I love my lattes, so I make them with almond or coconut milk now. My Starbucks order is no a coconut milk latte with either vanilla or gingerbread syrup. I also found almond milk creamer for my coffee that I keep at work.
I haven’t found a substitute for cheese, but I eat a ton of humus and guacamole now as well as honey mustard on my sandwiches. For salads I use olive oil and balsamic vinegar or I buy the few that are dairy-free. Zoe’s Kitchen has an in-house dressing you can buy that is dairy free and delicious!
RESEARCH & READ LABELS
There are so many wonderful resources for dairy-free eating. I like Go Dairy Free and MSPI MAMA (Pinterest is a great place for recipes too!) I’ve also become a pro label reader and have this “hidden dairy” cheat sheet saved on my phone.
Anytime I eat out, I first google the name of the restaurant or fast food place and check out their allergy menu.
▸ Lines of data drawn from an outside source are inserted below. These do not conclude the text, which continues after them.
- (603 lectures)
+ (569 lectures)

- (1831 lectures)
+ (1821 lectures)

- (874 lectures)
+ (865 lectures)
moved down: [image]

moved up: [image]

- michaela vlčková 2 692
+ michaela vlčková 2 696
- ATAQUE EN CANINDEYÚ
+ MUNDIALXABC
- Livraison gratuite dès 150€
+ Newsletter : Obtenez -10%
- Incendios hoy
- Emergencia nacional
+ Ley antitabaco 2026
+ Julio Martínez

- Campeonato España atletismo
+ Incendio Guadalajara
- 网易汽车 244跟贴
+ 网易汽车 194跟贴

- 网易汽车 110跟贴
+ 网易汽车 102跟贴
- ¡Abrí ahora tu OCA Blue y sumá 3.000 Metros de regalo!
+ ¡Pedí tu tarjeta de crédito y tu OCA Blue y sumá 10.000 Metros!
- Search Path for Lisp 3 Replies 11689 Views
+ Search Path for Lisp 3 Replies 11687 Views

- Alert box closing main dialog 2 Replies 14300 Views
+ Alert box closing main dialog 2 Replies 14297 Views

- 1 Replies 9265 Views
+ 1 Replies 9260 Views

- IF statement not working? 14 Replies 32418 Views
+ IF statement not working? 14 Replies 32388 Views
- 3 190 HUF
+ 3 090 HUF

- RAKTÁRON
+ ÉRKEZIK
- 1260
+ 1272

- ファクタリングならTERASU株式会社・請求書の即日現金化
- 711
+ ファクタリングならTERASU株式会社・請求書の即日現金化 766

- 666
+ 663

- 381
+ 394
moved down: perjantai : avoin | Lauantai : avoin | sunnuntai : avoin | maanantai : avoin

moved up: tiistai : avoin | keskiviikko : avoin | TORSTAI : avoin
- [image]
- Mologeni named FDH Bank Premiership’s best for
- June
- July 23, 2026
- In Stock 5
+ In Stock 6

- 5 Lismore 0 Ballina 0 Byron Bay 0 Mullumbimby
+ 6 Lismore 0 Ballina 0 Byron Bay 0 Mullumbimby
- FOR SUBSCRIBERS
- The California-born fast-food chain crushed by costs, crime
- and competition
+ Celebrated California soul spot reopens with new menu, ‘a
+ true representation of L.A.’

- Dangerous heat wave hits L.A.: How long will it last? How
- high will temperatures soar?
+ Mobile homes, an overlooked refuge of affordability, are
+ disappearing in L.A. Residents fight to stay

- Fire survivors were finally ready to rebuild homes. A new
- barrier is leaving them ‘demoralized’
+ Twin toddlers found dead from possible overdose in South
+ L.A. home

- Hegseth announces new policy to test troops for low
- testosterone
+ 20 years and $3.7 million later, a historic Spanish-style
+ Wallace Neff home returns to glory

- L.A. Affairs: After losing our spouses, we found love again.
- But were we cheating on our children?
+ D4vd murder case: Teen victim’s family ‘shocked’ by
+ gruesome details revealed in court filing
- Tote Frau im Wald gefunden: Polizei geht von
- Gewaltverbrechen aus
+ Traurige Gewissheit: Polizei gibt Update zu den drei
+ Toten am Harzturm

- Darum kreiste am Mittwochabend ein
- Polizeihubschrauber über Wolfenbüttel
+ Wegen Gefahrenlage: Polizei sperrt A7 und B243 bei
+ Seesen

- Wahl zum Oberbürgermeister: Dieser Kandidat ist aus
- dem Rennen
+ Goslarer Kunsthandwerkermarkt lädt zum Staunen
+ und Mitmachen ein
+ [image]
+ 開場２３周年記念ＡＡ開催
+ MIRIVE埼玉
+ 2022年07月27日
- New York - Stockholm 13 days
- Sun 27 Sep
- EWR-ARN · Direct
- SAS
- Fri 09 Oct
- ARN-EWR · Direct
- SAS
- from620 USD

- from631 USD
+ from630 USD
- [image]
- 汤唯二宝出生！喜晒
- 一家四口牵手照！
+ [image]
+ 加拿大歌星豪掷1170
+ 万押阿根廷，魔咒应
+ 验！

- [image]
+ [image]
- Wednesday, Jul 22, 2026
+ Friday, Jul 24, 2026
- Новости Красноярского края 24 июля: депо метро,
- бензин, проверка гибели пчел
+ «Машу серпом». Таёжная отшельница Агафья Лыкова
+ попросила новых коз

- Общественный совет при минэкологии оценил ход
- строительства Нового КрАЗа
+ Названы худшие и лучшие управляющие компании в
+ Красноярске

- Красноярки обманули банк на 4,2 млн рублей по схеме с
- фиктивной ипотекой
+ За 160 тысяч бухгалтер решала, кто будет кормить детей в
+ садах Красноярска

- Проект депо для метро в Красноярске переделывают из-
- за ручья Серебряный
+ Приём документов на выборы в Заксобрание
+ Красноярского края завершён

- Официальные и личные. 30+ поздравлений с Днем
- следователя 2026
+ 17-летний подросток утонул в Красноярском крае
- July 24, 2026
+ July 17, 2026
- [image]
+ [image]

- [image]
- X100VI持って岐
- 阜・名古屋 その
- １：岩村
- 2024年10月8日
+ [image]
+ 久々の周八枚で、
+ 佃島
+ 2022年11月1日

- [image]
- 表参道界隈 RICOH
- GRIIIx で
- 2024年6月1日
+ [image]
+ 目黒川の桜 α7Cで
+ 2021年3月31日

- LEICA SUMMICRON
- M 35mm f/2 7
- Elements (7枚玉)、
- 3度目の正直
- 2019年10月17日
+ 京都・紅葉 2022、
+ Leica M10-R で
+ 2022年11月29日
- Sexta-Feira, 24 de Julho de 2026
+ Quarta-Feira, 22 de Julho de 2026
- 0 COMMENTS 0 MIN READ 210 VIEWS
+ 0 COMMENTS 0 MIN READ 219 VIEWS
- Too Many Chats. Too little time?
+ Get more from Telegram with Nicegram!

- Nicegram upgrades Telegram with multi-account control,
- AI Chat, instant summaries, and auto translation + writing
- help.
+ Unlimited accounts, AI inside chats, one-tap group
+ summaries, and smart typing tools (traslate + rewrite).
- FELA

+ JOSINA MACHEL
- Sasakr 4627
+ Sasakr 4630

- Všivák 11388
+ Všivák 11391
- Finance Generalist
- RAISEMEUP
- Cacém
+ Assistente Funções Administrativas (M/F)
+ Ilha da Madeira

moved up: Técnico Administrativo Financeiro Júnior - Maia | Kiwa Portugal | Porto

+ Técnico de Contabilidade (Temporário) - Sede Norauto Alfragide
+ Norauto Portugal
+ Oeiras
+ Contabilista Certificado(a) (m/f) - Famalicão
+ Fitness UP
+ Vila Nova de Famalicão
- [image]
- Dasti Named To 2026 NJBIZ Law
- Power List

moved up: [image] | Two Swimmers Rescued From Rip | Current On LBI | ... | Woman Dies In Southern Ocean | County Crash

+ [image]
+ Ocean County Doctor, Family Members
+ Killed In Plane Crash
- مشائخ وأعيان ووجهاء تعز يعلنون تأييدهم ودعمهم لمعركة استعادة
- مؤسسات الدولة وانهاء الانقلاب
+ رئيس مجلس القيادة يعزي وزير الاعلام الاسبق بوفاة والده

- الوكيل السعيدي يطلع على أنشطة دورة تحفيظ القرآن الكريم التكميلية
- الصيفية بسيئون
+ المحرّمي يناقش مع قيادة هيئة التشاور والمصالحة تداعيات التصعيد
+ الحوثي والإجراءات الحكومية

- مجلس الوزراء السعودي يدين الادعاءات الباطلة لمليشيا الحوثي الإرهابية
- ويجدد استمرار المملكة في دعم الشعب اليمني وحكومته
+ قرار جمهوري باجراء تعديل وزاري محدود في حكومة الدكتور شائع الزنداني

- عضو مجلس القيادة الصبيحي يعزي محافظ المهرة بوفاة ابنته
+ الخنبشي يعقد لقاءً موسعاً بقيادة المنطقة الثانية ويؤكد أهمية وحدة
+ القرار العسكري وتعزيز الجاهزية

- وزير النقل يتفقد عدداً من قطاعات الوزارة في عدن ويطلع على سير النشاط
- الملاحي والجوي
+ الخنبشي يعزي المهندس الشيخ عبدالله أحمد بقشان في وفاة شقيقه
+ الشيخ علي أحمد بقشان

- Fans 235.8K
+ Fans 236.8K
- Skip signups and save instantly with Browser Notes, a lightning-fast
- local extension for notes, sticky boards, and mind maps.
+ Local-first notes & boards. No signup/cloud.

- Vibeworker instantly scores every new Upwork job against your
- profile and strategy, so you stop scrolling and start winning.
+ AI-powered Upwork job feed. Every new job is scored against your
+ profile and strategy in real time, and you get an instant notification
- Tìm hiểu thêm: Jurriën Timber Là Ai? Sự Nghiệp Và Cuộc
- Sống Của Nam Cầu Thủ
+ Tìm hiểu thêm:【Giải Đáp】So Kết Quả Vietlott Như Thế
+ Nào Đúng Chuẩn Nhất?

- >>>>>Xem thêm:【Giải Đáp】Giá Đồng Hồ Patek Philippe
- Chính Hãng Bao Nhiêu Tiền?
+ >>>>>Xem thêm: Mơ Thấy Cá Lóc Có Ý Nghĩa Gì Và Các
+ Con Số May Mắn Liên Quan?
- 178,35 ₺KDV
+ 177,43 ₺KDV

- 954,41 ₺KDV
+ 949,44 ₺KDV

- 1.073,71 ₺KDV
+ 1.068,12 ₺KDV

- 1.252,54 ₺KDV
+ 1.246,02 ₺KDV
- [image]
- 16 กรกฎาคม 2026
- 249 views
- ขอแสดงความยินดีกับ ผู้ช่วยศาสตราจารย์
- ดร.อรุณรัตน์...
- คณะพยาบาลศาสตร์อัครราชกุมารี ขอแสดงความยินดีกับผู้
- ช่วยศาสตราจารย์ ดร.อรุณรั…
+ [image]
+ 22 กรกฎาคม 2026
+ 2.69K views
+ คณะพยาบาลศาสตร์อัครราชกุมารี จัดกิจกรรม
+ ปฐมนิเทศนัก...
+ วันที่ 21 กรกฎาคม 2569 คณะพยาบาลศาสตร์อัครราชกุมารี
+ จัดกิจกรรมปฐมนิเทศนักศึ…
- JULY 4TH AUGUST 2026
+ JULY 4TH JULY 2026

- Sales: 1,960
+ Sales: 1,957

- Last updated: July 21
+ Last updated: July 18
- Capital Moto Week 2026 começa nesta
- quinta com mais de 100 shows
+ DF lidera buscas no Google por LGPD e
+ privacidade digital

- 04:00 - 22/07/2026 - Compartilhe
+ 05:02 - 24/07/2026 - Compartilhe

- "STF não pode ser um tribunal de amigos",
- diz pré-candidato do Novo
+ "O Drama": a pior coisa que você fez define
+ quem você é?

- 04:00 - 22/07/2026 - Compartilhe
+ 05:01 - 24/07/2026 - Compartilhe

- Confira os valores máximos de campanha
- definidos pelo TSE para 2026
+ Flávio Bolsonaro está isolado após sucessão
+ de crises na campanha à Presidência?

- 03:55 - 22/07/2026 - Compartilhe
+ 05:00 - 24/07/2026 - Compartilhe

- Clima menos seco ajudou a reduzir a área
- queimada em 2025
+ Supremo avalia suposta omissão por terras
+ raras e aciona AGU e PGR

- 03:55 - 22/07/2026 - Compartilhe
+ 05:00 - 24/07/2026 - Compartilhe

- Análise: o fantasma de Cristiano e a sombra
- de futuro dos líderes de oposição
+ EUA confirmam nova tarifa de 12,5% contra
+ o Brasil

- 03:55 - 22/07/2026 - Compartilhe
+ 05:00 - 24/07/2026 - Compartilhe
Go Dairy Free has a good list here, but you can also just google “name of restaurant + allergy menu” and find out that way what’s safe to order.
EAT ALL THE OREOS!
How can “milk’s favorite cookie” be dairy free? I don’t know, but by some act of God, they are and they happen to be my favorite cookie so I basically binge-eat them. Did you know that Girl Scout Thin Mints are VEGAN? I may have ordered
a few ten boxes.
REMEMBER YOUR CALORIC NEEDS
When you’re nursing or pumping, you need more calories to keep your supply up. I calculated that with the amount of ounces I produce, I burn about 800 calories a day just from pumping. So I need to make sure I’m eating often and enough to maintain my supply. That can be more difficult on a limited diet, but I have found it to be less limiting than I thought it was.
FOCUS ON THE GOOD
As I just said, going dairy-free was much easier than I imagined it would be. Yes, there is hidden dairy in a lot of things, but I eat a ton of salads with a protein and lots of veggies, Stacy’s pita chips with humus or guacamole, vegan or dairy free burritos (Amy’s makes good ones), UDI bread with turkey and honey mustard, fruit, peanut butter, nuts, many Kind brand bars are dairy free…basically I never feel deprived! (except when I see someone eat pizza or queso). Many flavors of the Kettle brand chips are dairy free so you can have treats too. I’m also obsessed with boom chicka pop popcorn (some flavors are vegan). Sure, you can’t eat milk, cheese, butter or yogurt, but there is a ton you CAN eat and I focus on that. We even make mashed potatoes with almond milk!
Seeing Lincoln improve so much over the last few months has been a blessing and though we still have some bumps in the road with some questionable diapers sometimes, he has come such a long way.
If you have any specific questions, please leave me a comment. If you’re a mom just starting out on this journey— just know that it gets easier and your baby will get better.